On July 30, the U.S. Court of Appeals for the Fifth Circuit ruled that the district court should not have granted the United States a preliminary injunction ordering Texas to remove a barrier lying in the Rio Grande River. The case was United States v. Abbott, and it was decided on the issue of navigability. However, the case also has implications for states' power to wage defensive war—and particularly defensive war against illegal immigration.

Andrew T. Hyman and I recently published an examination of those issues in the British Journal of American Legal Studies. We focused mostly on Founding-era evidence of the kind probative of the Constitution's original meaning. Our article played a role in the case—but, as described below, a rather unusual one.

The Parties' Contentions

The State of Texas had placed a 1000-foot floating barrier in the Rio Grande near Eagle Pass, Texas, a busy border-crossing area. The state justified the barrier by invoking state war powers to stem an "invasion."

The U.S. government claimed that Texas's power to respond to the alleged "invasion" had expired. The government also maintained that the state right of self-defense had been qualified by the congressional Rivers and Harbors Appropriation Act of 1899, which forbids obstructing navigable waterways without federal consent. (The Constitution grants Congress jurisdiction over navigable waterways as a component of the Commerce Power.)

Texas countered that under traditional navigability tests, the Rio Grande was not, and never had been, navigable above the city of Roma, Texas—far downstream from the Eagle Pass floating barrier.

State War Powers

The Constitution granted federal officers and entities, as well as the government itself, certain enumerated powers. As confirmed by the Tenth Amendment, it reserved the remainder to the states and the people. Moreover, where the Constitution did not specify that federal authority was exclusive, the states retained concurrent, although subordinate, jurisdiction.

Among the concurrent powers reserved to the states was the prerogative of making war. However, Article I, Section 10, Clause 3 limited that prerogative considerably:

No State shall, without the Consent of Congress . . . keep Troops, or Ships of War in time of Peace . . . or engage in War, unless actually invaded, or in such imminent Danger as will not admit of delay.

In international law terms, Congress could authorize state participation in offensive war. But states retained unconditional power to wage defensive war.

As our study pointed out, this clause retained a balance between federal and state war-making that was approximately the same as that prevailing under the Articles of Confederation.

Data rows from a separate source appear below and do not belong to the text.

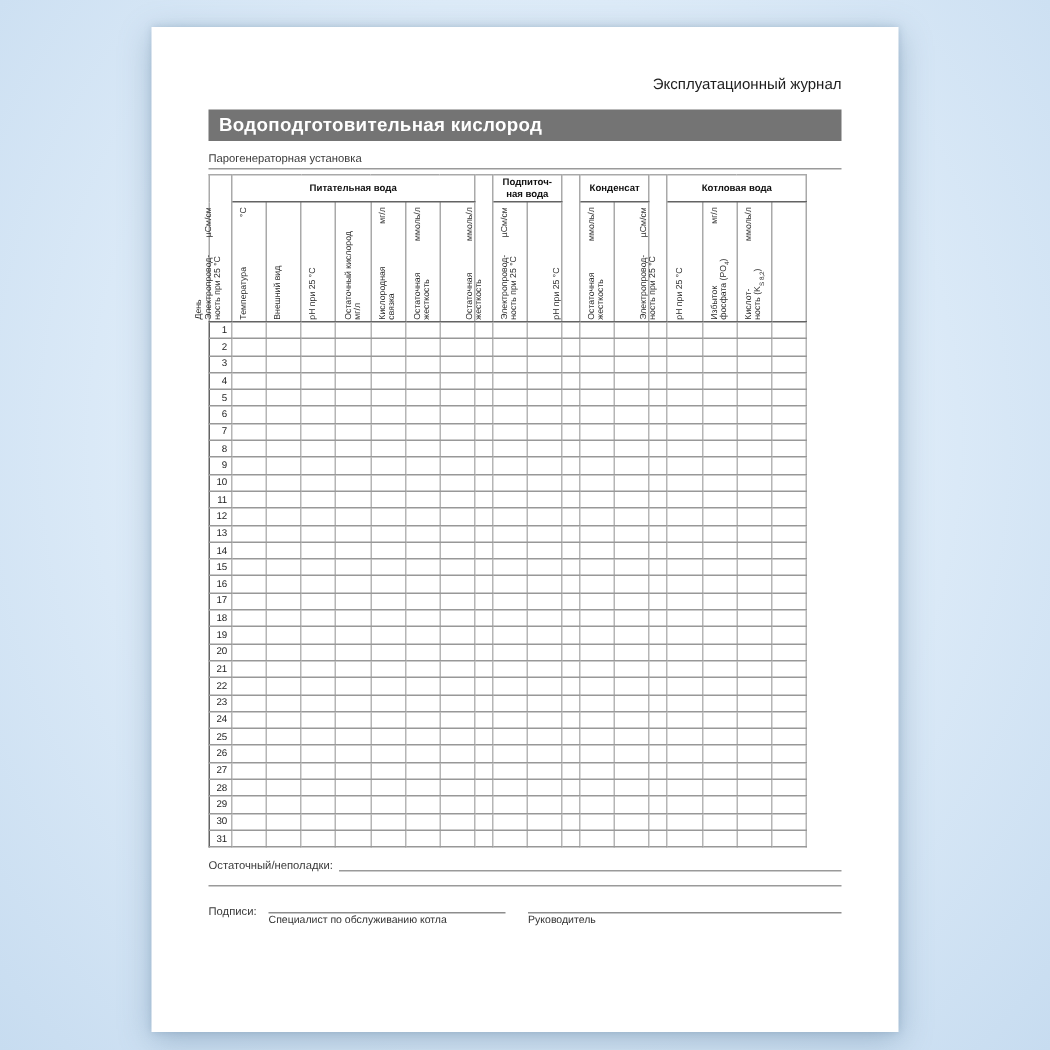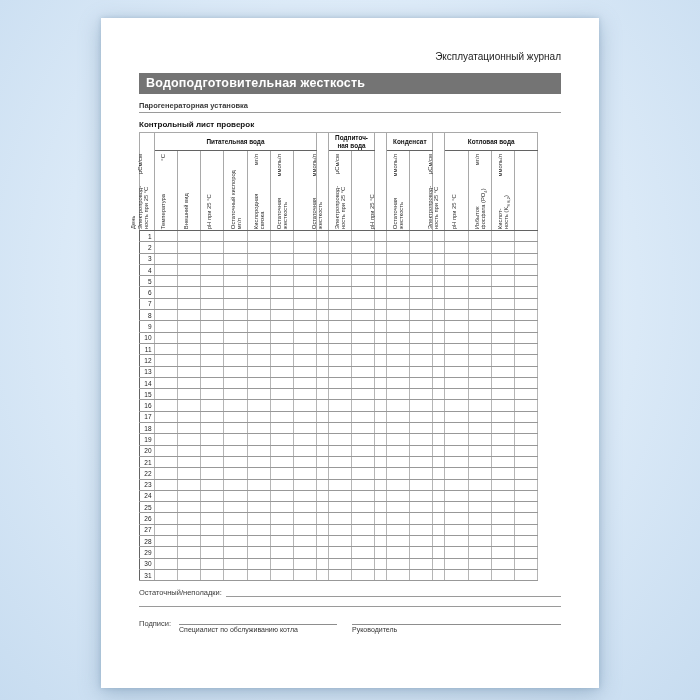--- a/index.html
+++ b/index.html
@@ -56,7 +56,7 @@
 
     <div class="doc-type">Эксплуатационный журнал</div>
 
-    <div class="title-bar">Водоподготовительная жесткость</div>
+    <div class="title-bar">Водоподготовительная кислород</div>
 
     <div class="plant-row">
       <span>Парогенераторная установка</span>

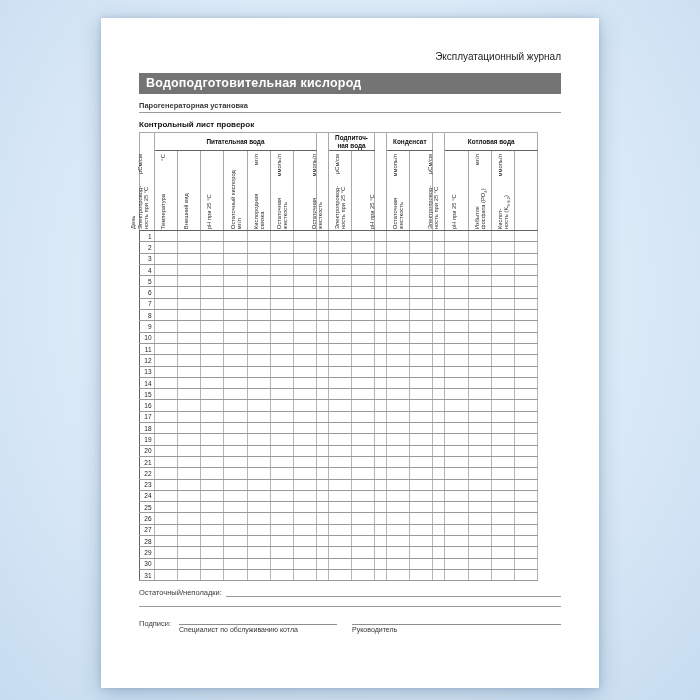--- a/index.html
+++ b/index.html
@@ -17,7 +17,7 @@
   .doc-type{text-align:right;font-size:10px;color:#1d1d1d;margin-top:8px;}
   .title-bar{margin-top:11px;height:21px;line-height:21px;background:var(--bar-bg);color:var(--bar-text);
              font-size:12.5px;font-weight:bold;padding-left:7px;letter-spacing:.2px;}
-  .plant-row{margin-top:7px;border-bottom:1px solid #9a9a9a;padding-bottom:2px;font-size:7.5px;color:var(--muted);font-weight:bold;}
+  .plant-row{margin-top:7px;border-bottom:1px solid #9a9a9a;padding-bottom:2px;font-size:7.5px;color:var(--muted);}
   .my-row{margin-top:8px;font-size:7.5px;color:var(--muted);display:flex;align-items:flex-end;}
   .write-line{display:inline-block;border-bottom:1px solid #9a9a9a;height:8px;margin-left:3px;}
   .w28{width:30px;} .w42{width:44px;} .gap14{width:14px;}

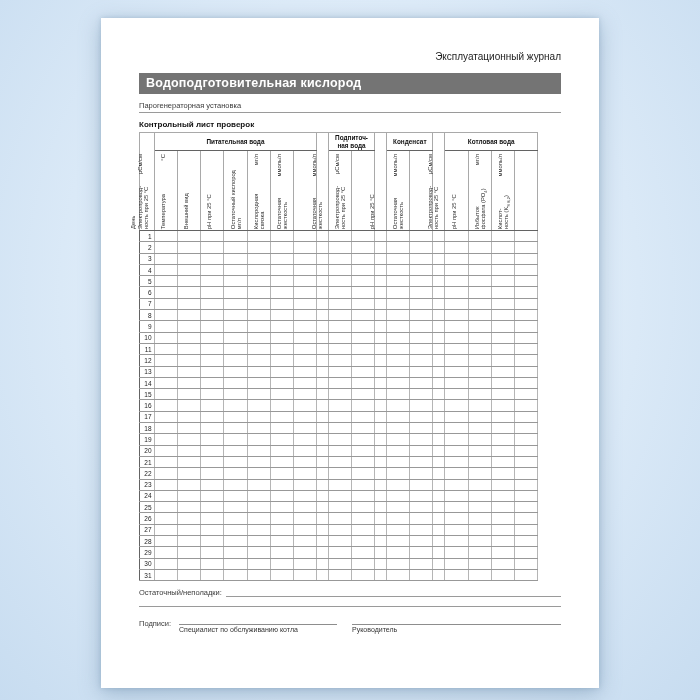--- a/index.html
+++ b/index.html
@@ -63,7 +63,6 @@
     </div>
 
 
-    <div class="section-title">Контрольный лист проверок</div>
 
     <table id="check-table">
         <colgroup>

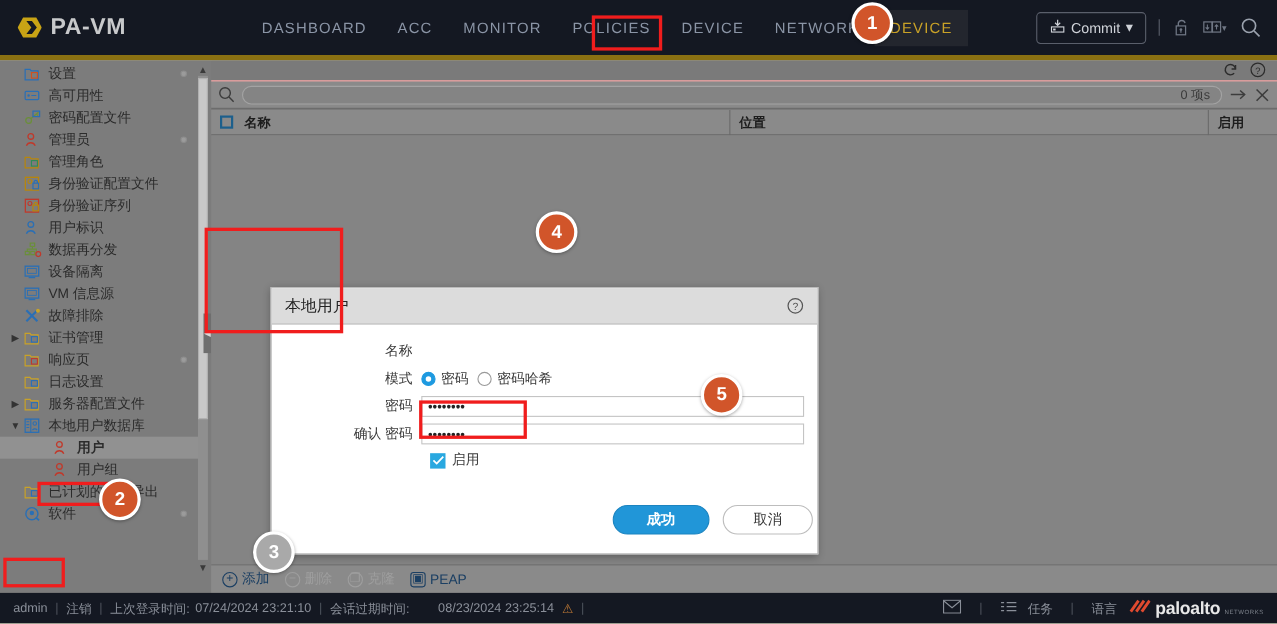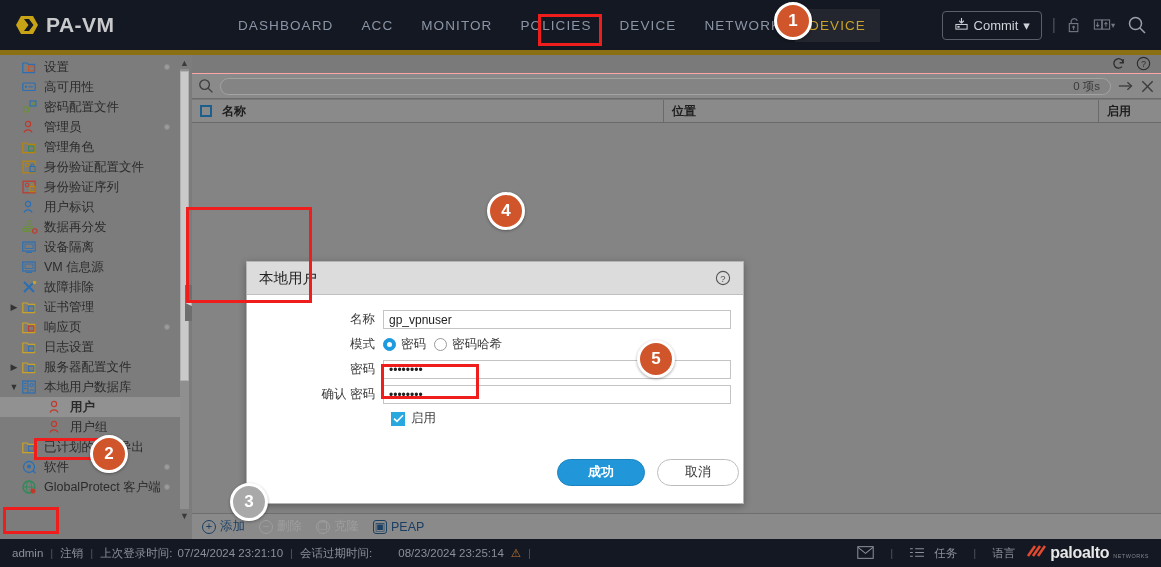--- a/index.html
+++ b/index.html
@@ -631,7 +631,6 @@
       <div class="dlg-body">
         <div class="frow">
           <div class="flabel">名称</div>
-          <input class="finput" value="gp_vpnuser" style="">
         </div>
 
         <div class="frow">

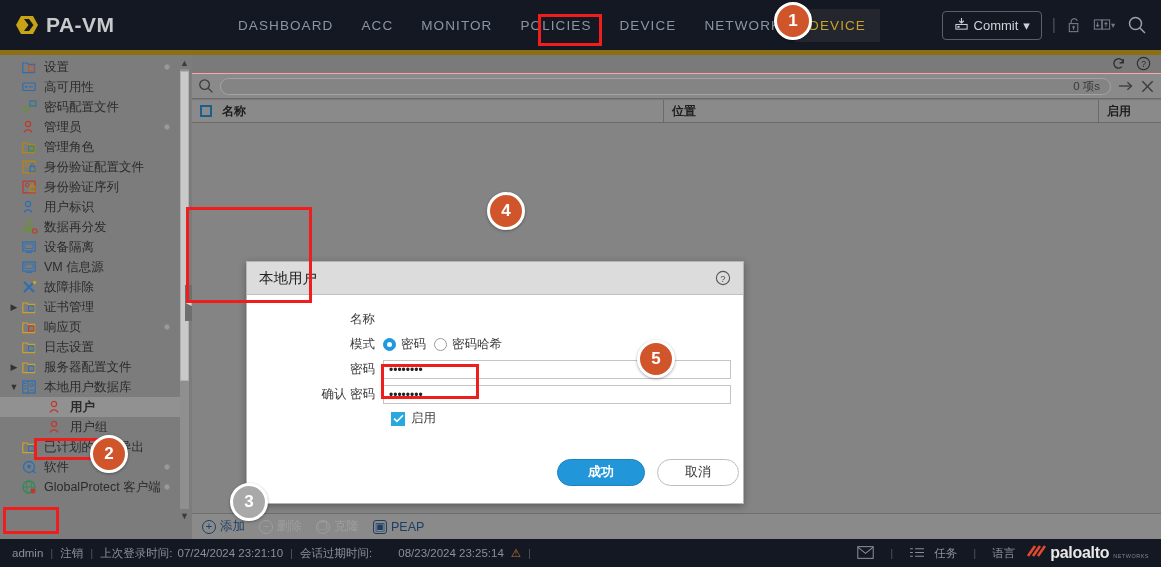--- a/index.html
+++ b/index.html
@@ -520,19 +520,6 @@
               </svg>
             </span>
             <span class="lbl">软件</span>
-            <span class="sb-dot"></span>
-          </div>
-          <div class="sb-item">
-            <span class="twisty"></span>
-            <span class="ico">
-              <svg width="16" height="14" viewBox="0 0 16 14">
-                <circle cx="7" cy="7" r="6" stroke="#2e8b57" stroke-width="1.3" fill="none"></circle>
-                <ellipse cx="7" cy="7" rx="2.6" ry="6" stroke="#2e8b57" stroke-width=".9" fill="none"></ellipse>
-                <line x1="1" y1="7" x2="13" y2="7" stroke="#2e8b57" stroke-width=".9"></line>
-                <circle cx="11" cy="11" r="2.5" fill="#c0392b"></circle>
-              </svg>
-            </span>
-            <span class="lbl">GlobalProtect 客户端</span>
             <span class="sb-dot"></span>
           </div>
         </div>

But only approximately. The Constitution added one further constriction and four expansions of state war powers. Specifically, the Constitution (1) denied state power to issue letters of marque and reprisal—an additional restriction on offensive war but (2) discarded the former limitations on states' ability to wage defensive conflicts.

The Constitution also granted the federal government supreme power to regulate immigration (Article I, Section 8, Clause 10). However, states also retained subordinate concurrent power over that subject. This was recognized in the portion of Article I, Section 9, Clause 1 that referred to free migration as opposed to the importation of slaves: "The Migration . . . of such Persons as any of the States now existing shall think proper to admit . . . .".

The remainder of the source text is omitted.